[WORK ITEM] Keep every word of the entries and print them exactly; the pictures stay out.

[DATA FOR THIS EXERCISE]

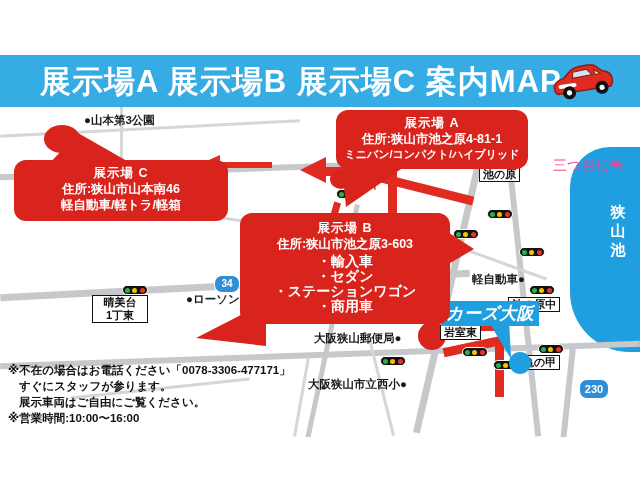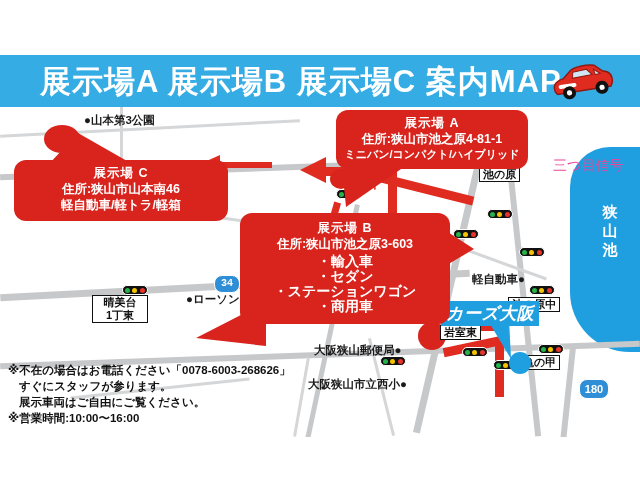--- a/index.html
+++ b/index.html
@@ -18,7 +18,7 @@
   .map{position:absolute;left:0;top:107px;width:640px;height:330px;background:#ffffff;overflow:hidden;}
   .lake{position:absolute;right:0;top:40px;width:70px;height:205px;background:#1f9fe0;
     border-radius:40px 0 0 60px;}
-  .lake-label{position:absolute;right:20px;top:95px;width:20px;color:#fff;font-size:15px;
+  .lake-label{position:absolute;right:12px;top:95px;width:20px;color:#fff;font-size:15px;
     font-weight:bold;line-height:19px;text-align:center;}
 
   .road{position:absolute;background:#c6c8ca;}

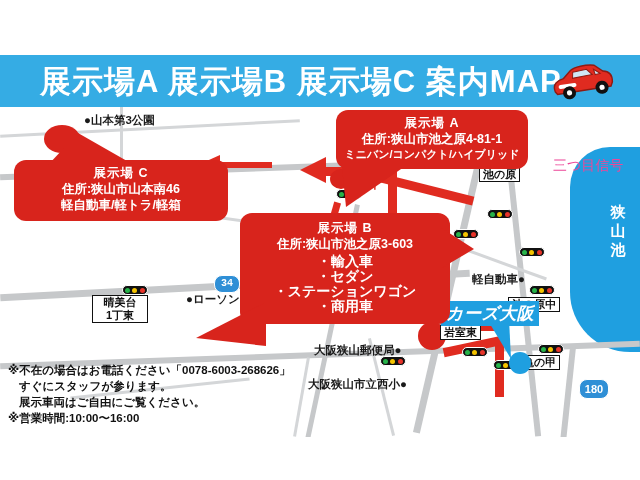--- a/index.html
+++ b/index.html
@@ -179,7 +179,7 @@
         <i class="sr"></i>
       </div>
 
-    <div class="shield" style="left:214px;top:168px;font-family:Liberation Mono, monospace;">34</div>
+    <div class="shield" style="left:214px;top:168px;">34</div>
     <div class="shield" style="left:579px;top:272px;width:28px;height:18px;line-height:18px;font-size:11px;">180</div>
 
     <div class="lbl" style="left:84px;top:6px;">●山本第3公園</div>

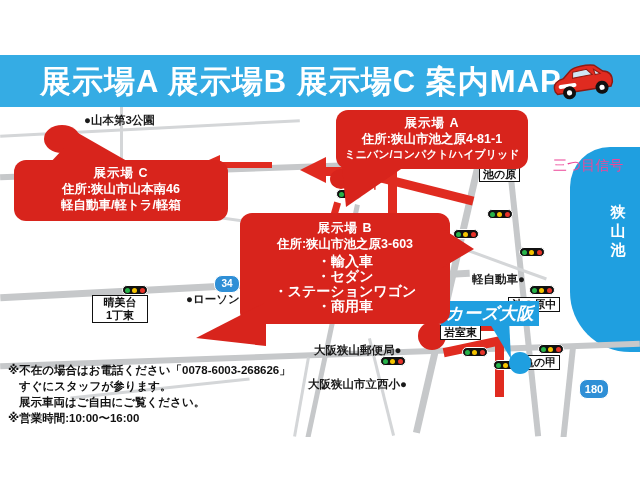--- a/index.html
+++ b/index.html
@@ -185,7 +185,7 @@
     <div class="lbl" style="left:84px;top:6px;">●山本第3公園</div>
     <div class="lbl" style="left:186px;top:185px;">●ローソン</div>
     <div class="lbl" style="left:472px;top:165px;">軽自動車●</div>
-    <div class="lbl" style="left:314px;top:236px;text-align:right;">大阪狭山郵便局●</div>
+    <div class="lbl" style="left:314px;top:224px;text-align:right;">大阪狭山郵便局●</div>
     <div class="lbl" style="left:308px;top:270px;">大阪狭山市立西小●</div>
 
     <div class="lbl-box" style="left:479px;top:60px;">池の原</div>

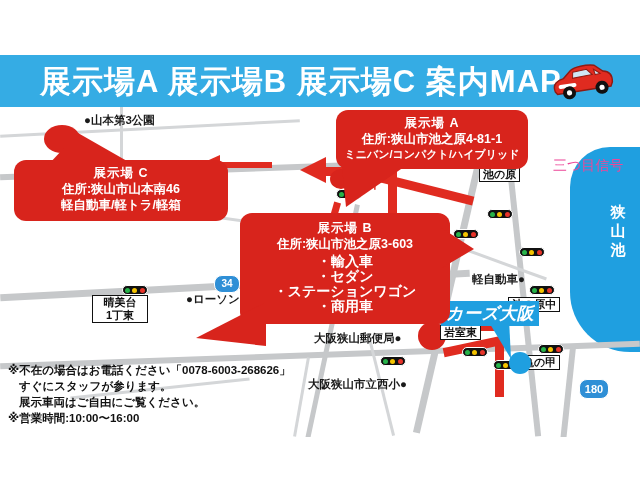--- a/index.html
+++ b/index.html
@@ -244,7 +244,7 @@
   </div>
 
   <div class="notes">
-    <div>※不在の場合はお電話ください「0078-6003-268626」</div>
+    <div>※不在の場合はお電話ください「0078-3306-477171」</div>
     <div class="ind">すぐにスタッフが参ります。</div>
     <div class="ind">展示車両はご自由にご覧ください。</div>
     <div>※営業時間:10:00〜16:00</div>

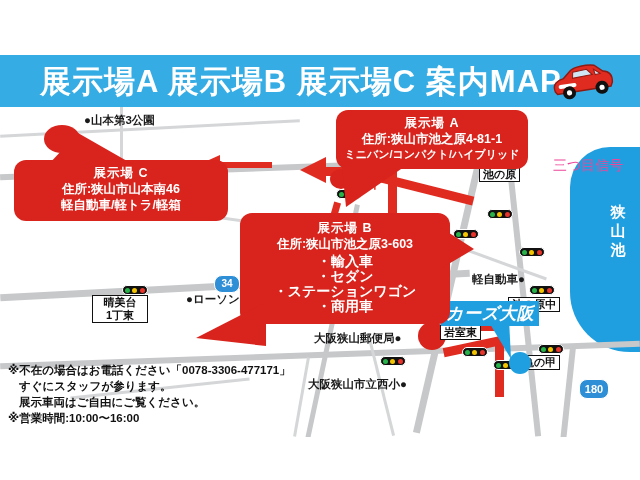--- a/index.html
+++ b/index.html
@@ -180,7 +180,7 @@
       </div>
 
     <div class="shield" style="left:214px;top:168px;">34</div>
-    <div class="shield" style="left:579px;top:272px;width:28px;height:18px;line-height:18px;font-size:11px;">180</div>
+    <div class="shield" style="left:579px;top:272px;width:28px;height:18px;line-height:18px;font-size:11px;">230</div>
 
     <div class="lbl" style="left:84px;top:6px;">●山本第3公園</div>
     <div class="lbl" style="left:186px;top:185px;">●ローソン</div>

[ANSWER TO THIS EXERCISE]
--- a/index.html
+++ b/index.html
@@ -18,7 +18,7 @@
   .map{position:absolute;left:0;top:107px;width:640px;height:330px;background:#ffffff;overflow:hidden;}
   .lake{position:absolute;right:0;top:40px;width:70px;height:205px;background:#1f9fe0;
     border-radius:40px 0 0 60px;}
-  .lake-label{position:absolute;right:20px;top:95px;width:20px;color:#fff;font-size:15px;
+  .lake-label{position:absolute;right:12px;top:95px;width:20px;color:#fff;font-size:15px;
     font-weight:bold;line-height:19px;text-align:center;}
 
   .road{position:absolute;background:#c6c8ca;}

--- a/index.html
+++ b/index.html
@@ -179,7 +179,7 @@
         <i class="sr"></i>
       </div>
 
-    <div class="shield" style="left:214px;top:168px;font-family:Liberation Mono, monospace;">34</div>
+    <div class="shield" style="left:214px;top:168px;">34</div>
     <div class="shield" style="left:579px;top:272px;width:28px;height:18px;line-height:18px;font-size:11px;">180</div>
 
     <div class="lbl" style="left:84px;top:6px;">●山本第3公園</div>

--- a/index.html
+++ b/index.html
@@ -185,7 +185,7 @@
     <div class="lbl" style="left:84px;top:6px;">●山本第3公園</div>
     <div class="lbl" style="left:186px;top:185px;">●ローソン</div>
     <div class="lbl" style="left:472px;top:165px;">軽自動車●</div>
-    <div class="lbl" style="left:314px;top:236px;text-align:right;">大阪狭山郵便局●</div>
+    <div class="lbl" style="left:314px;top:224px;text-align:right;">大阪狭山郵便局●</div>
     <div class="lbl" style="left:308px;top:270px;">大阪狭山市立西小●</div>
 
     <div class="lbl-box" style="left:479px;top:60px;">池の原</div>

--- a/index.html
+++ b/index.html
@@ -244,7 +244,7 @@
   </div>
 
   <div class="notes">
-    <div>※不在の場合はお電話ください「0078-6003-268626」</div>
+    <div>※不在の場合はお電話ください「0078-3306-477171」</div>
     <div class="ind">すぐにスタッフが参ります。</div>
     <div class="ind">展示車両はご自由にご覧ください。</div>
     <div>※営業時間:10:00〜16:00</div>

--- a/index.html
+++ b/index.html
@@ -180,7 +180,7 @@
       </div>
 
     <div class="shield" style="left:214px;top:168px;">34</div>
-    <div class="shield" style="left:579px;top:272px;width:28px;height:18px;line-height:18px;font-size:11px;">180</div>
+    <div class="shield" style="left:579px;top:272px;width:28px;height:18px;line-height:18px;font-size:11px;">230</div>
 
     <div class="lbl" style="left:84px;top:6px;">●山本第3公園</div>
     <div class="lbl" style="left:186px;top:185px;">●ローソン</div>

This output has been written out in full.